"Escape the Fate! Escape the Fate!"
With appetites violently whetted by the three-guitar screamo attack of the final opening band Alesana, the loud chanting of hundreds of eager fans filled Ace of Spades Sunday night, beckoning Escape the Fate, the headliners of the Dead Masquerade tour.
The sensory onslaught began with appropriately named opener "Massacre," as the Vegas post-hardcore band pounced on the young crowd like a rabid pack of hyenas on defenseless baby gazelles.
The response to ETF’s latest Facebook wall posting before the show ("Sacramento Ace of Spades tonight it’s on! You guys ready?" – 1,429 Likes and 539 comments at the time of this writing) indicated a large and dedicated fan base, and it was reflected in the enthusiastic packed house.
The young audience was kept rapt throughout the show, obeying readily when vocalist Craig Mabbitt split the crowd like the Red Sea and instructed the opposite sides to run toward each other at the beginning of the next song and collide in what’s known in as a "Wall of Death."
When they weren’t running into each other, those in the crowd were enthusiastically shouting out lyrics and crowd-surfing, clearly enjoying the ride.
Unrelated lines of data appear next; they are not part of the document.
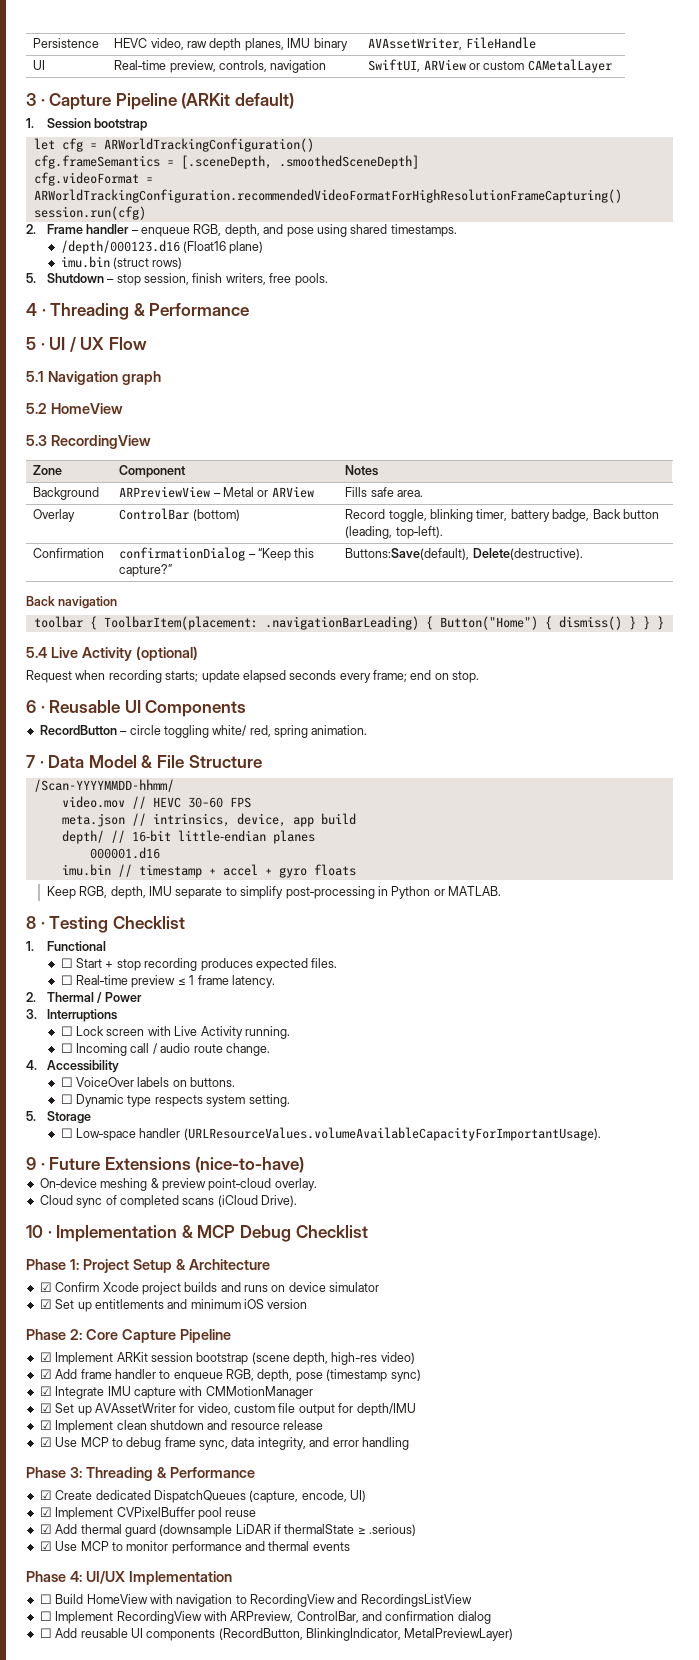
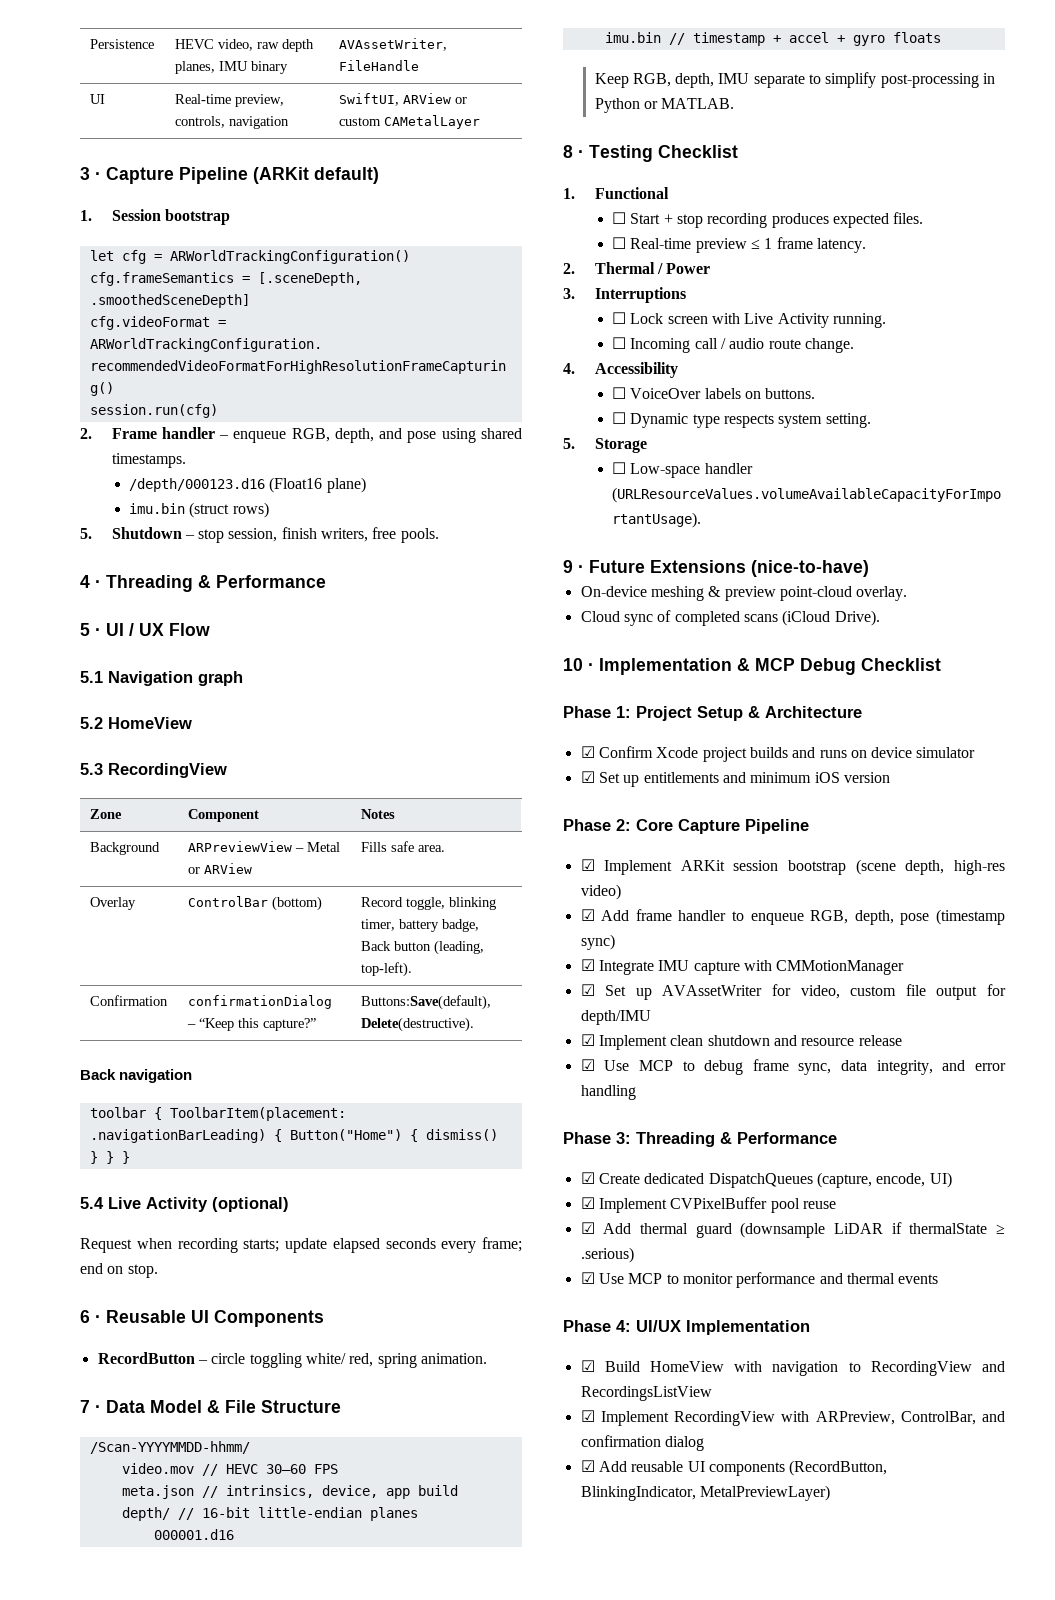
- ☐ Build HomeView with navigation to RecordingView and RecordingsListView
+ ☑ Build HomeView with navigation to RecordingView and RecordingsListView
- ☐ Implement RecordingView with ARPreview, ControlBar, and confirmation dialog
+ ☑ Implement RecordingView with ARPreview, ControlBar, and confirmation dialog
- ☐ Add reusable UI components (RecordButton, BlinkingIndicator, MetalPreviewLayer)
+ ☑ Add reusable UI components (RecordButton, BlinkingIndicator, MetalPreviewLayer)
Escape the Fate members are good at what they do – putting on an energetic show with music that combines melody and pop sensibilities with their hardcore/metal foundation, with a little screamo mixed in to round things out. (They worked on their latest LP with Linkin Park producer Don Gilmore, to give you an idea).
The setlist drew almost exclusively on ETF’s last two albums, 2008’s "This War Is Ours" ("Something," "The Flood" and "10 Miles Wide) and 2010’s eponymous release ("Issues," "Zombie Dance," "Gorgeous Nightmare" and "Day of Wreckoning"), with "Situations" being the lone song played from 2006’s debut album "Dying Is Your Latest Fashion."
Guitarist TJ Bell from supporting act Motionless In White did double duty on the bass for ETF, filling in for regular bassist Max Green, who is at home recovering (he entered rehab for drug and alcohol addiction late last year), Mabbitt said.
Mabbitt made it a point to connect to the audience not only on a visceral level as a hyperactive frontman, but on a personal one as well, at one point encouraging those in the crowd to ignore the naysayers and follow their dreams – "How many people in here are artists? You write, you sing, you draw? You work at Subway, you’re a sandwich artist?" – before leading everyone in a middle finger salute directed at those who might have issues with artistic expression, in the food industry or otherwise.
And later: "We want to dedicate this next one to the brave men and women who serve this country," declared Mabbitt, before launching into the first song of the encore, "This War Is Ours (The Guillotine II)." "And also to the greatest video game in the world in my opinion, and that’s Halo!"